Robots.txt allows some search engines to go inside the site, but it doesn't guarantee that a particular page will be crawled or indexed. Unless it is for SEO reasons, robots.txt is worth using only if it is really necessary or if there is a need to shield the robots on the site. I always recommend using the Meta data label "NOINDEX" to replace it.

Avoid conflicts

It is unwise to use both methods to limit the robot entrance:

· Meta robots ' noindex ' (Meta robot Tag "NOINDEX")

· Canonical tag (when pointing to a different URL) (Standard label)

· Robots.txt Disallow

· X-robots-tag (x Robot label)

Although you'd like to keep the search results on the page, one way is always better than two. Let's take a look at what happens when there are a lot of path control techniques in a single URL.

Meta-Robots ' noindex ' and canonical tags

If your goal is to pass the weight of a URL to another URL and you don't have a better way to do it, you can only use the canonical tag. Do not use the Meta robot label "NOINDEX" to trouble themselves. If you use two robot methods, search engines may not see your canonical tags at all. The utility of the weight transfer will be ignored, because the robot's noindex tag will make it invisible to the canonical tag!

Meta-Robots ' noindex ' & X-robots-tag ' Noindex '

These labels are superfluous. These two tags are placed on the same page I can only see the bad effects of SEO. If you can change the header file in the Meta robot ' noindex ', you shouldn't use the X robot tag.

Robots.txt Disallow &meta ' noindex '

This is the most common conflict I've ever seen:

The reason I favor meta-noindex is because it effectively blocks a page from being indexed, and it can also pass weights to a deeper page that connects to the page.   This is a win-win approach. The robots.txt file does not allow a full restriction on search engines to view information on the page (and its valuable internal links), especially when URLs are indexed. What's the benefit? I have written an article on this subject alone.

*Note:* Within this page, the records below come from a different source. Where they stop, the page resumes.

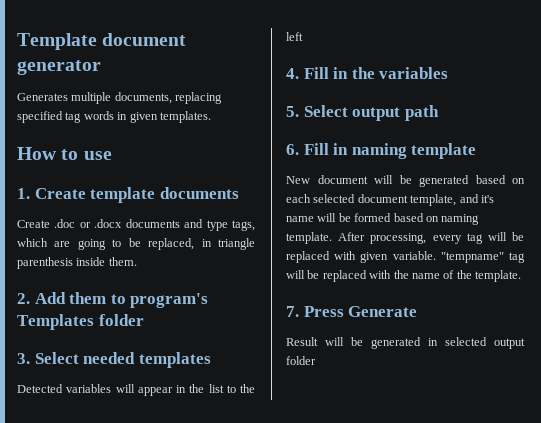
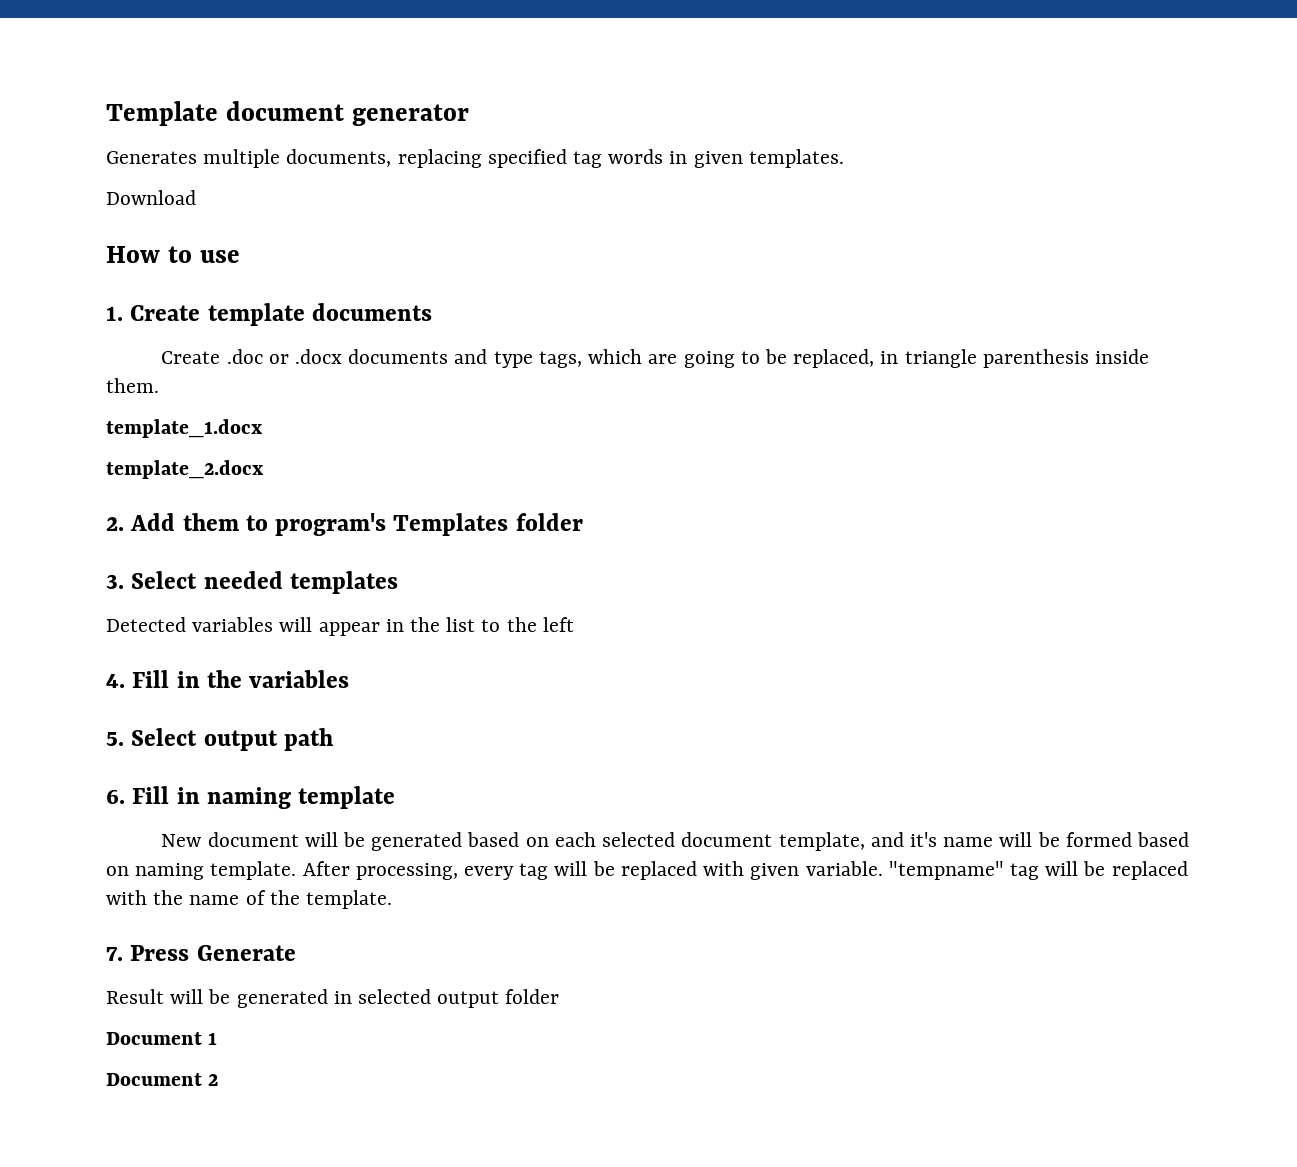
(211, 117) none -> [106,190,196,205] // Download
(137, 261) none -> [106,419,263,438] [106,460,264,479] // template_1.docx // template_2.docx
(316, 360) none -> [106,1032,218,1045] [106,1073,219,1086] // Document 1 // Document 2

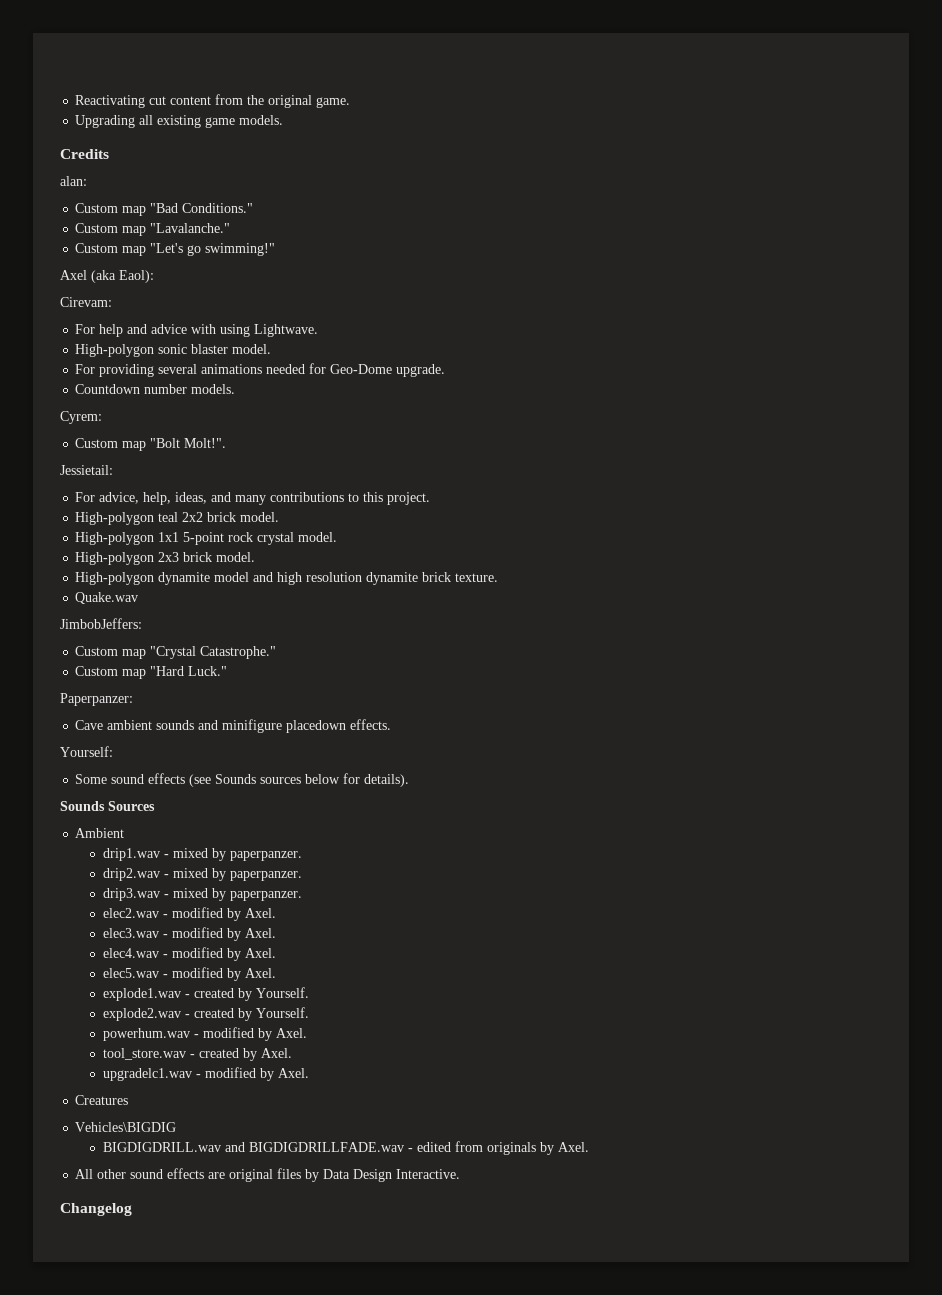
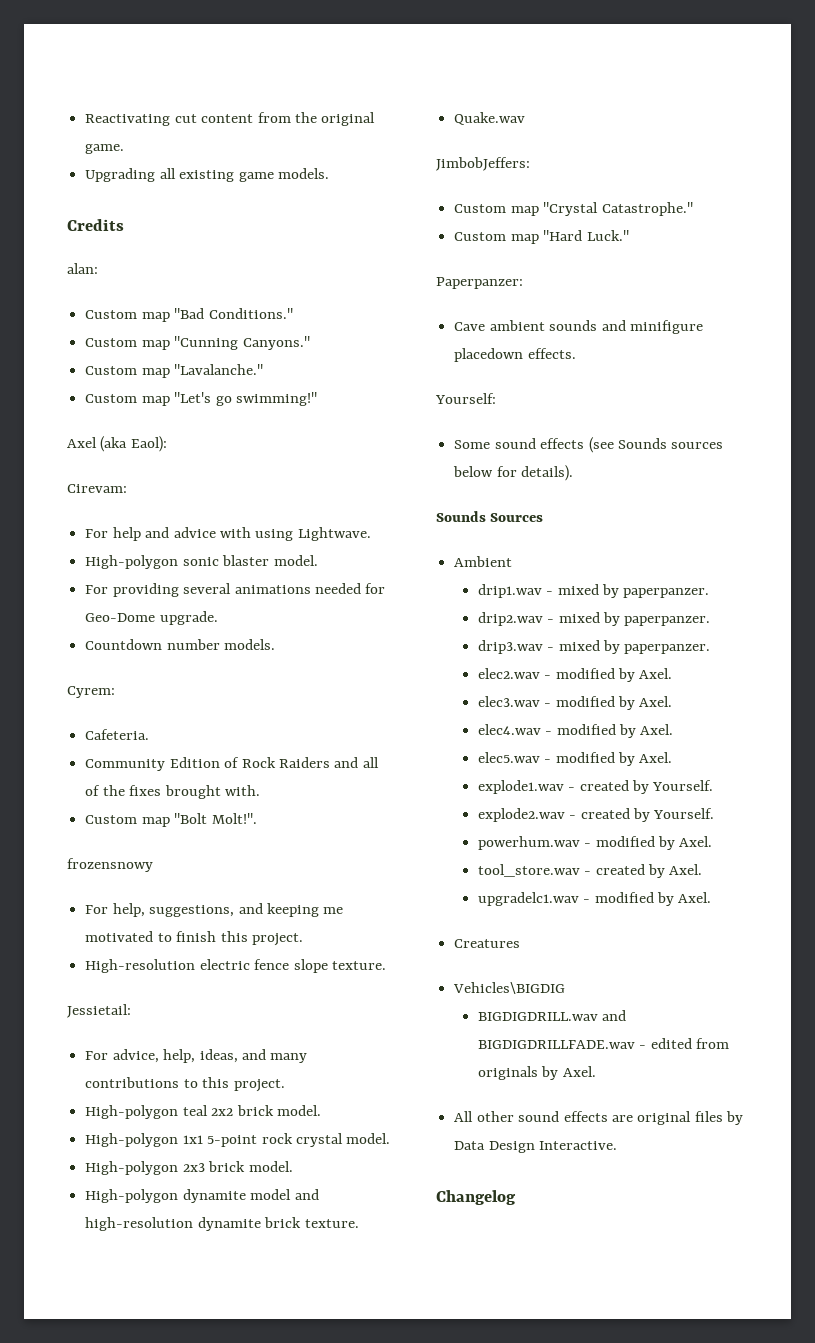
(254, 208) none -> [85,336,310,350] // Custom map "Cunning Canyons."
[75,438,227,451] Custom map "Bolt Molt!". -> [85,729,150,740] [85,757,379,771] [85,785,260,799] [85,813,257,827] [67,858,153,872] [85,903,344,917] [85,931,303,946] [85,959,386,973] Cafeteria. // Community Edition of Rock Raiders and all of the fixes brought with. // Custom map "Bolt Molt!". // frozensnowy // For help, suggestions, and keeping me motivated to finish this project. // High-resolution electric fence slope texture.
[277,572,363,585] high resolution -> [85,1217,194,1231] high-resolution

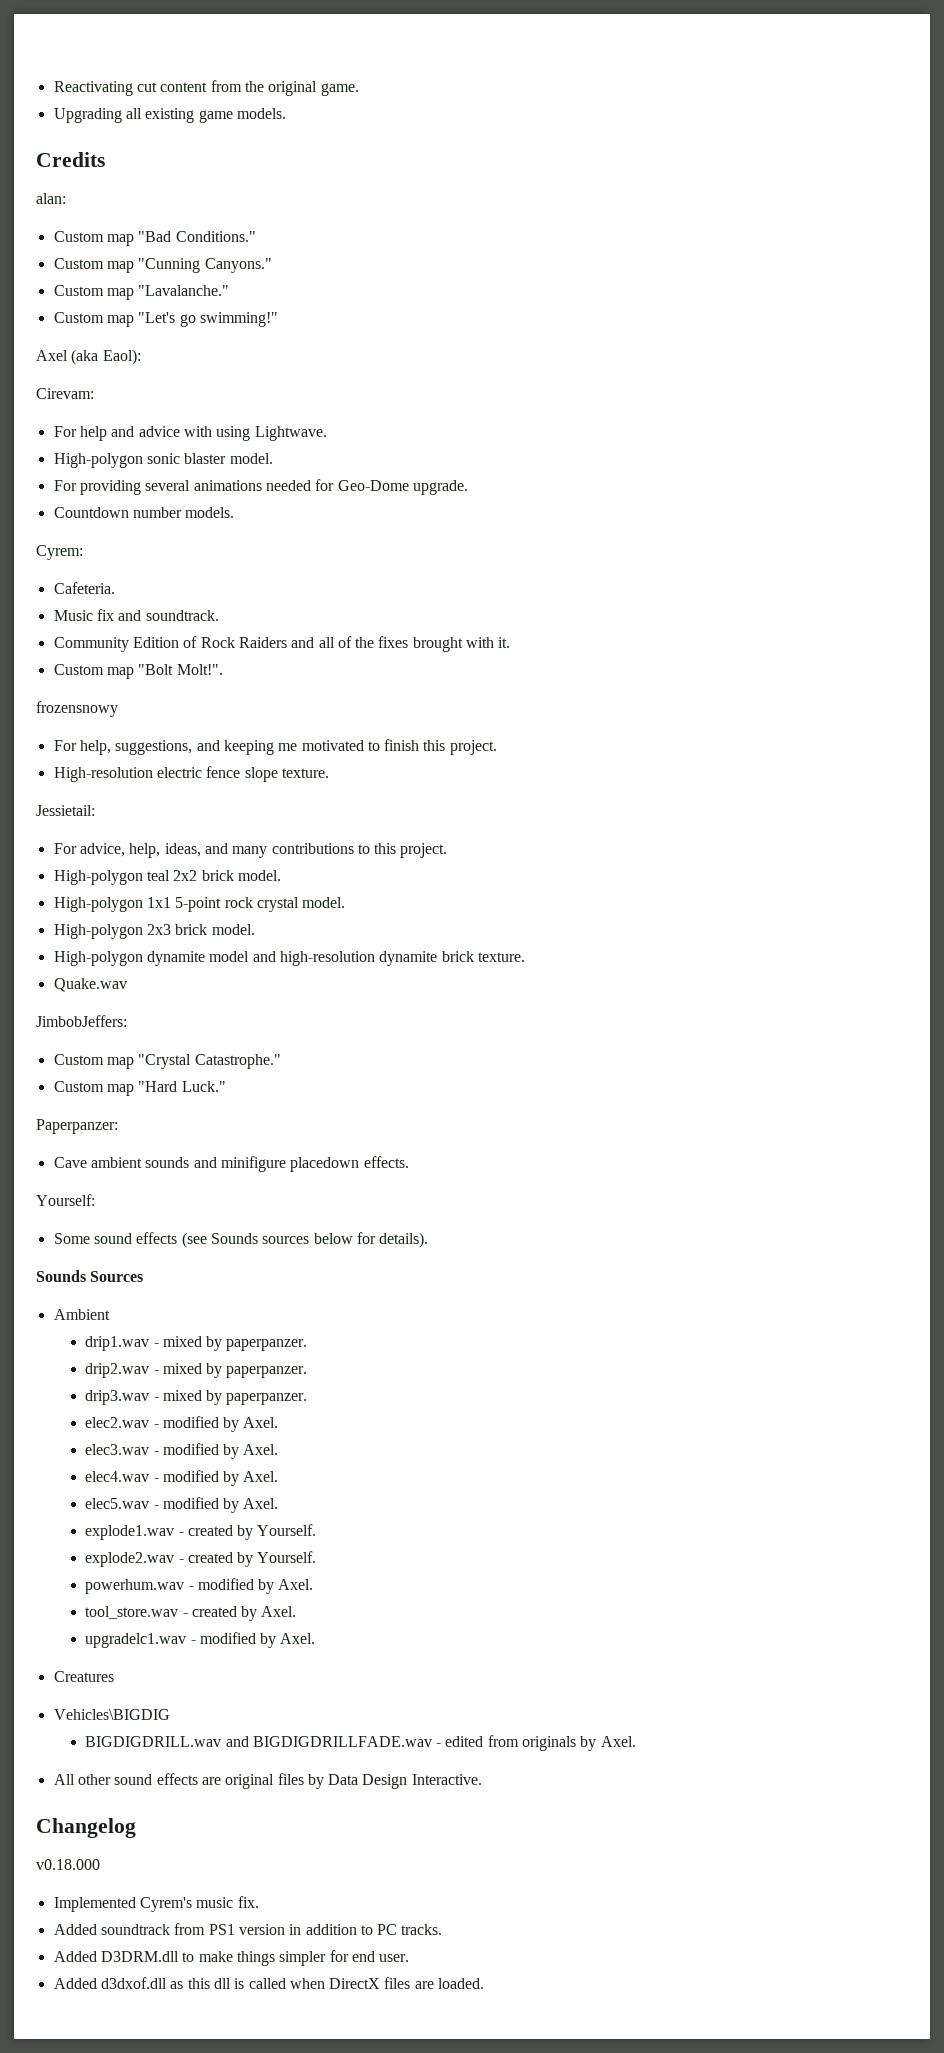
(150, 734) none -> [53,609,219,621] // Music fix and soundtrack.
[224,785,260,796] with. -> [466,637,511,648] with it.
(516, 1197) none -> [36,1859,100,1870] [53,1896,259,1912] [53,1923,443,1935] [53,1950,410,1966] [53,1977,485,1989] // v0.18.000 // Implemented Cyrem's music fix. // Added soundtrack from PS1 version in addition to PC tracks. // Added D3DRM.dll to make things simpler for end user. // Added d3dxof.dll as this dll is called when DirectX files are loaded.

If two tags are used, the robots.txt guarantee will make meta robots ' noindex ' not be seen by spiders. You will be affected by the disallow in robots.txt and miss all the benefits of all the meta-Robots ' noindex '.

The source of the article for www.leadseo.cn Shanghai, the website optimization experts, reprint please keep the source! Thank you very much!

Contact Us

The content source of this page is from Internet, which doesn't represent Alibaba Cloud's opinion; products and services mentioned on that page don't have any relationship with Alibaba Cloud. If the content of the page makes you feel confusing, please write us an email, we will handle the problem within 5 days after receiving your email.

If you find any instances of plagiarism from the community, please send an email to: info-contact@alibabacloud.com and provide relevant evidence. A staff member will contact you within 5 working days.

A Free Trial That Lets You Build Big!

Start building with 50+ products and up to 12 months usage for Elastic Compute Service

  • Sales Support

    1 on 1 presale consultation

  • After-Sales Support

    24/7 Technical Support 6 Free Tickets per Quarter Faster Response

  • Alibaba Cloud offers highly flexible support services tailored to meet your exact needs.